T3 and TFT advice needed please

Started Thybon 20mcg 26.05.2016 after a long course of nipping away at my local doctor, however due to a supressed TSH 0.017 (0.40-2.50 mU/l) hospital doctors a few days ago, have adviced me to stop the T3.

I was just starting to notice small changes like new hair growth and a morning temperature rise from 35.4 on average to over 36 degrees. My physio also found my muscles easier to work with so this is a bit of external confirmation of a positive effect.

My normal L-thyroxine regime was 50/75 mcg alternate days however, I dropped down to 50 mcg daily when I added the 20 mcg (slowly) into my daily medication routine.

I convinced my local doctor to do a full panel including reverse T3 but the labs only did the following:

TSH, basal 0.02 mU/l (0.40-2.50)

FT3 3.01 ng/l (1.70-3.70)

FT4 8.3 ng/l (7.0-14.8)

I do not have any signs or symptoms of hyperthyroidism or thyrotoxicosis. My pulse is 62 bpm as I type.

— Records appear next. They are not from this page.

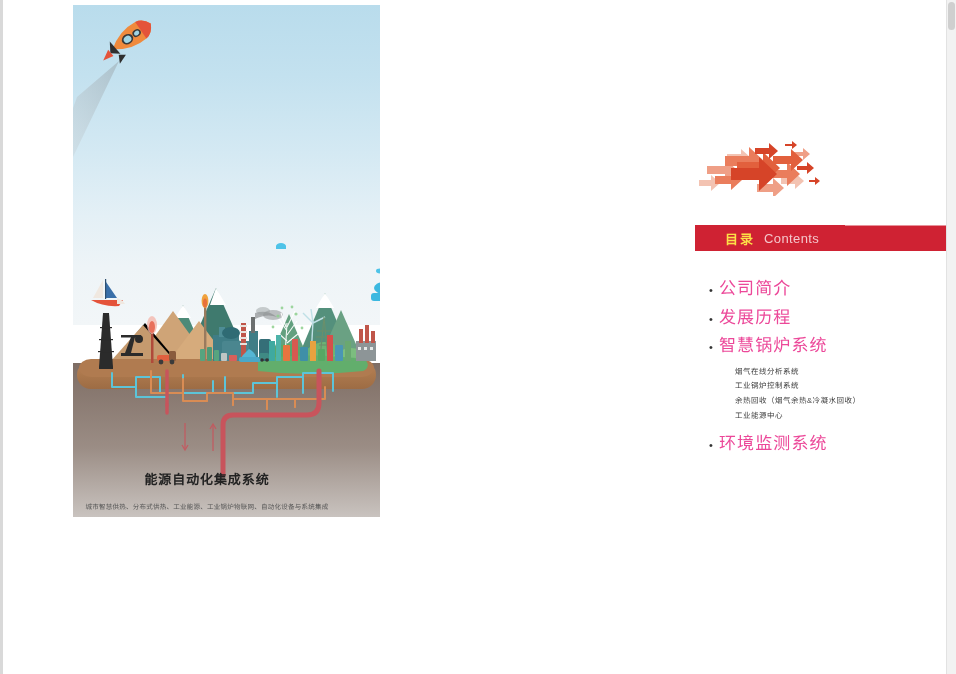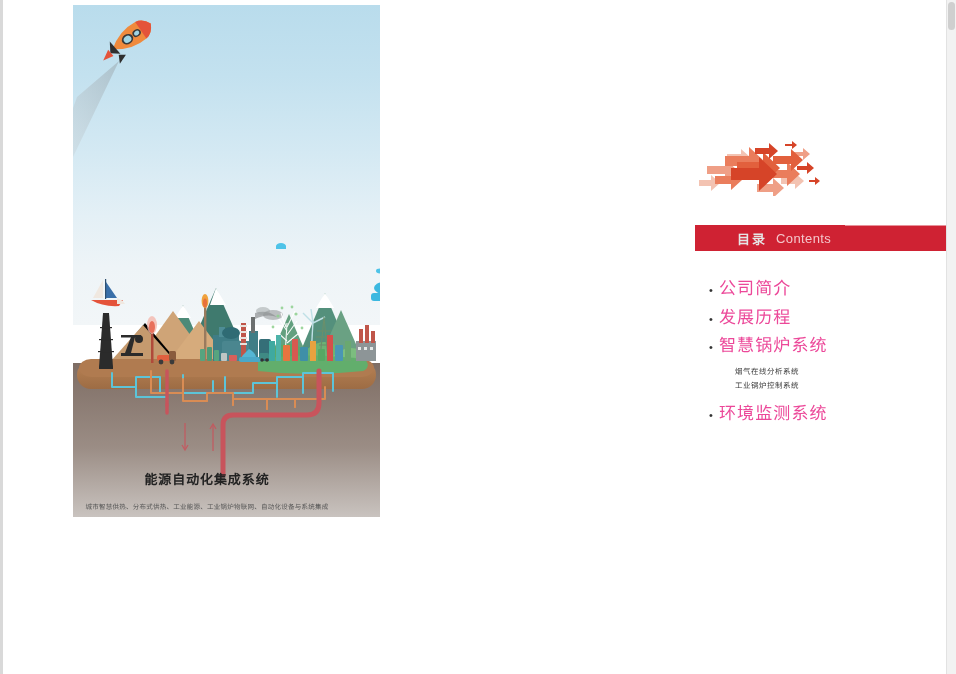--- a/index.html
+++ b/index.html
@@ -136,9 +136,8 @@
   #banner-cn {
     font-size: 13px;
     font-weight: bold;
-    color: #e5e5e5;
+    color: #fde047;
     letter-spacing: 2px;
-    margin-left: 12px;
   }
   #banner-en {
     font-size: 13px;

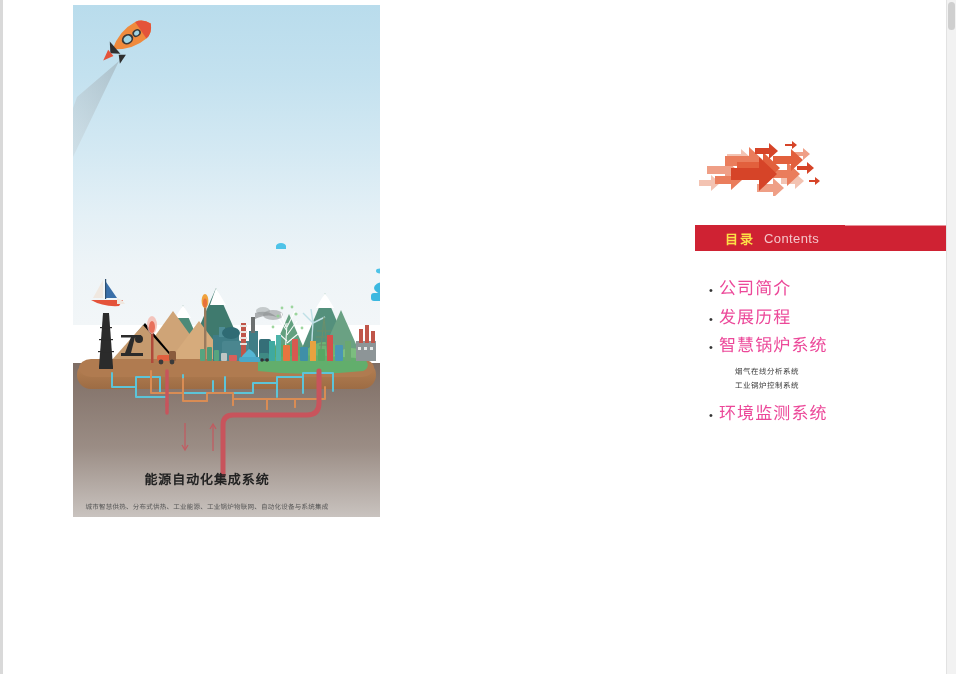--- a/index.html
+++ b/index.html
@@ -504,6 +504,7 @@
       <div class="toc-sublist">
         <div class="toc-subitem">烟气在线分析系统</div>
         <div class="toc-subitem">工业锅炉控制系统</div>
+        <div class="toc-subitem">余热回收（烟气余热&amp;冷凝水回收）</div>
       </div>
 
       <div class="toc-item">

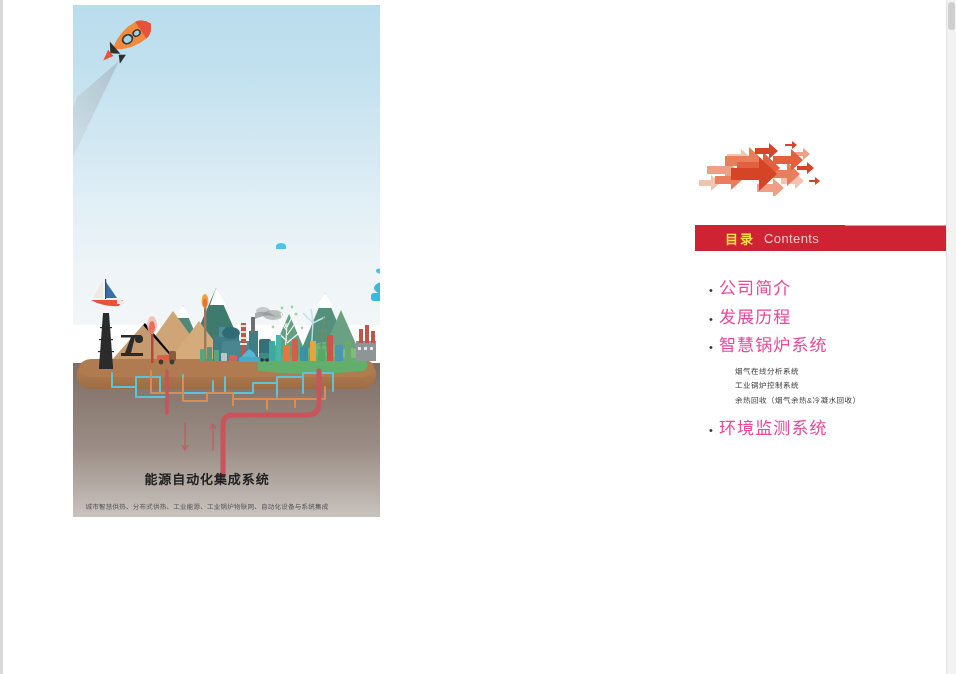--- a/index.html
+++ b/index.html
@@ -505,6 +505,7 @@
         <div class="toc-subitem">烟气在线分析系统</div>
         <div class="toc-subitem">工业锅炉控制系统</div>
         <div class="toc-subitem">余热回收（烟气余热&amp;冷凝水回收）</div>
+        <div class="toc-subitem">工业能源中心</div>
       </div>
 
       <div class="toc-item">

My iron levels were very low due to autoimmune pangastritis and duodenitis (reason for hospital stay) but now increased to 60 (range 60-180) with ongoing supplements therefore, I have just recently made it into the "normal" range. Folate also just within range as is vit D. My B12 was subtherapeutic despite 3 monthly injections for pernicious anaemia but I toped that up yesterday.

Should I increase my l-thyroxine to 75 mcg and ignore my TSH unless symptoms arise, or what do you think?

Furthermore, the hospital doctor wanted to start me on a PPI for life but I have virtually no stonach acid so I am resisting this because I cannot see a benefit however, I do need something to protect and heal my stomach and small bowel in order for absortion to take place. Any suggestions would be welcome.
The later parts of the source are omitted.